In more mundane situations, such as when washing the dishes or ironing, those wires tended to get hooked on nearby objects, yanking the earbuds out.

And what did you do with the iPod itself, when you needed both hands free? Put it in a pocket? What if that wasn't possible?

And what about the tangle that wired earbuds always got into, if you had stuffed them into a small storage bag, and then took them out again? So often, a knotted mess. Not how it should be.

All these pesky practical problems went unaddressed while the iPod was gradually overtaken in popularity (and then replaced) by the iPhone. And similarly with wired-earbud/phone combinations from other makers. I started my own mobile-audio journey with a Nokia E71 smartphone in 2009, which came with its own set of wired earbuds. At the time I thought them both very impressive, but of course they became museum-pieces, and I junked them long ago.

The Nokia was replaced by a Samsung Galaxy S2 in 2012, then a Samsung Galaxy S5 in 2014, and my present Samsung Galaxy S8+ in 2017. All these phones came with a set of wired earbuds in the box. To my ears, the wired earbuds that came with the S5 were the best of these bundled sets, and I'm still using them today. The AKG set supplied with the S8+ was actually a step back, I thought. A token effort only, encouraging you to buy something better. Even I could tell.

Not willing in 2017 and 2018 to spend big money on fancy earbuds, I've stuck with the same ones since 2014. But it's time now for a change, for something better.

And change will be necessary anyway. A while back Apple, clearly wanting to force people to buy its own very expensive wireless earbuds, got rid of the audio socket. It caused uproar at the time, but it was inevitable. Other makes have been poised to follow suit. I expect the next phone I buy (probably a Samsung galaxy S12+ in 2021) to be devoid of any way of plugging in wired earbuds. So I'll have to go wireless. I might as well do it sooner rather than later.

So what to buy?

Having read a few online reviews, I have my eye on these RHA TrueConnect earbuds:

As with all proper wireless earbuds, the wires are entirely replaced by bluetooth. The earbuds rest (and recharge) in the case when not in use, and from time to time the case itself is charged up. (Another thing to add to my growing list of gadgets that run on battery power!) All the reviews praise these RHA earbuds. They cost around £150, but then I shall shortly get my hands on BT's other free gift, that £65 pre-paid credit card, which will offset a big chunk of the expense.

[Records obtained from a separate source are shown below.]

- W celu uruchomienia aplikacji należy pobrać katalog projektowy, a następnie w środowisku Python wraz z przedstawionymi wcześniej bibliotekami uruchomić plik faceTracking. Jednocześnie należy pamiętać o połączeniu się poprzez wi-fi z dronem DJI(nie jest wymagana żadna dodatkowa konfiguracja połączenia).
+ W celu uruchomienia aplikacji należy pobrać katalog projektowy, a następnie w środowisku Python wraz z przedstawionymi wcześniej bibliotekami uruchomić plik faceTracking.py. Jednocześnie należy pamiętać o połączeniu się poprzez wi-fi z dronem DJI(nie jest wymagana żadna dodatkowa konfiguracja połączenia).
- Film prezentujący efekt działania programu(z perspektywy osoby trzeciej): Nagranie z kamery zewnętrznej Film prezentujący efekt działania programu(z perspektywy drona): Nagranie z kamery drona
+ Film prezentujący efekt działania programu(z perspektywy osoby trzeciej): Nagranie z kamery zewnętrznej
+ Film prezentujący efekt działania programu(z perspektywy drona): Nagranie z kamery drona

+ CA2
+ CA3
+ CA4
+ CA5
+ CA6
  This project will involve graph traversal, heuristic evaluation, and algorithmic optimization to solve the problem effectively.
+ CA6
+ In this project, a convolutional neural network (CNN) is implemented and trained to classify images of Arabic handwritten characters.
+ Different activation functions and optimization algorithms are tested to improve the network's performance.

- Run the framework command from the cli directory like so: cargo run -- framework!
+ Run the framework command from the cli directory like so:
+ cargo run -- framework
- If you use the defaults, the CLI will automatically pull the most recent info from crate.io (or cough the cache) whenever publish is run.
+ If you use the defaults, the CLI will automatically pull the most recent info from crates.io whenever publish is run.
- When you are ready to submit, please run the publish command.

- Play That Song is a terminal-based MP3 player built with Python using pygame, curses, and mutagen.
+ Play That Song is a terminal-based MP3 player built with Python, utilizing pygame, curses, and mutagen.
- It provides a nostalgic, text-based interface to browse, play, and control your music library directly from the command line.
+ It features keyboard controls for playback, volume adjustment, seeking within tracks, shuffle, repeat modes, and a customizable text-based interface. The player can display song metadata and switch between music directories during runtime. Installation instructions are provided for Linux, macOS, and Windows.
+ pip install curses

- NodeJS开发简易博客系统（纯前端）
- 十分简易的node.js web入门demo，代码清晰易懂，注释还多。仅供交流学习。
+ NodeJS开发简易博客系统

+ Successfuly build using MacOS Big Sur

Initially, I shall use them as I do now, for excitingly loud (but private) listening when ironing. But at last I'll be able to dispense with that wired connection to my phone, which at the moment has to rest in a bum bag slung over my hips. So no more flappy wires, and no more bum bag.

But I also want to take more exercise at home, and I envisage bluetoothing suitable music to these earbuds, enabling me to go through an envigorating disco or Flashdance routine in my lounge, completely unencumbered by wires. All part of my personal drive to maintain suppleness and aerobic ability as my seventieth birthday gets nearer.

I can therefore regard wireless earbuds as 'health equipment', and justify the cost accordingly. I'm sure that joggers and gym-goers say the same thing.

I'm curious to find out how secure wireless earbuds are - will they fall out of my ears and get lost? I won't know until I start using them. Thankfully, I don't usually lose small bits and pieces. I'm careful with my things.

When will I go shopping? I have to get my hands on that BT credit card first. It's available to me from 8th August, which is three days from now. So by mid-August the deed should be done, and I'll be gyrating to the Bee Gees (aka the Kings of Disco, of course) or laying down a frenzied air guitar solo in the manner of Guns N' Roses, or Def Leppard.

All while ironing my nightie and pillowcase. Super cool, huh?